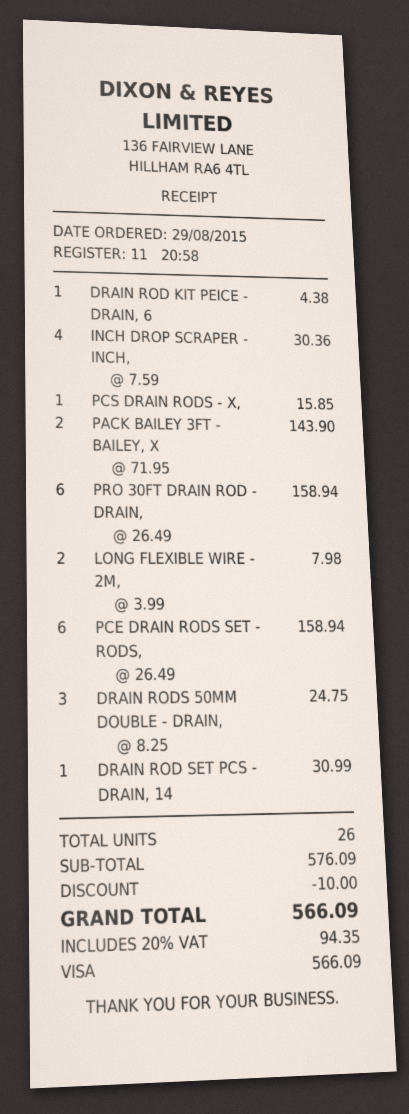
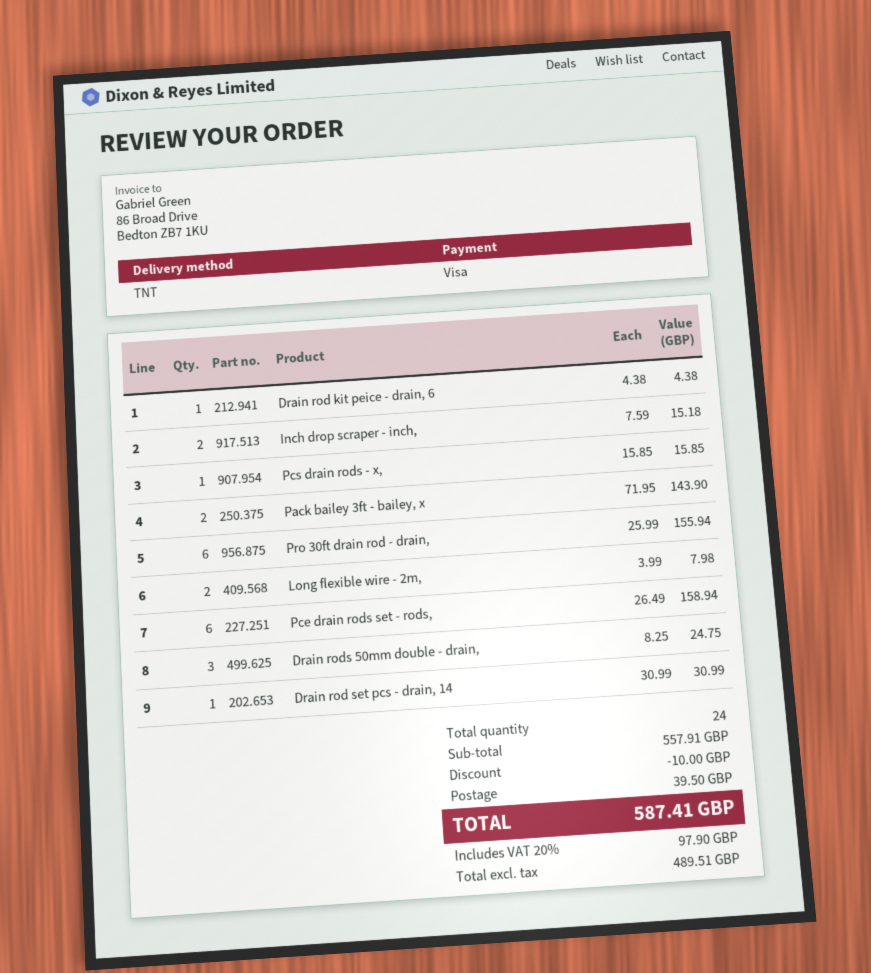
INCH DROP SCRAPER - INCH,: 4 x 7.59 = 30.36 -> 2 x 7.59 = 15.18
PRO 30FT DRAIN ROD - DRAIN,: 6 x 26.49 = 158.94 -> 6 x 25.99 = 155.94
total quantity: 26 -> 24
subtotal: 576.09 -> 557.91
shipping: none -> 39.50
tax: 20% = 94.35 -> 20% = 97.90
total: 566.09 -> 587.41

***

The answer should consist only of the lines from the one containing "PRO 30FT DRAIN" through the last line of the data, given again exactly.

PRO 30FT DRAIN ROD - DRAIN,: 6 x 26.49 = 158.94 -> 6 x 25.99 = 155.94
total quantity: 26 -> 24
subtotal: 576.09 -> 557.91
shipping: none -> 39.50
tax: 20% = 94.35 -> 20% = 97.90
total: 566.09 -> 587.41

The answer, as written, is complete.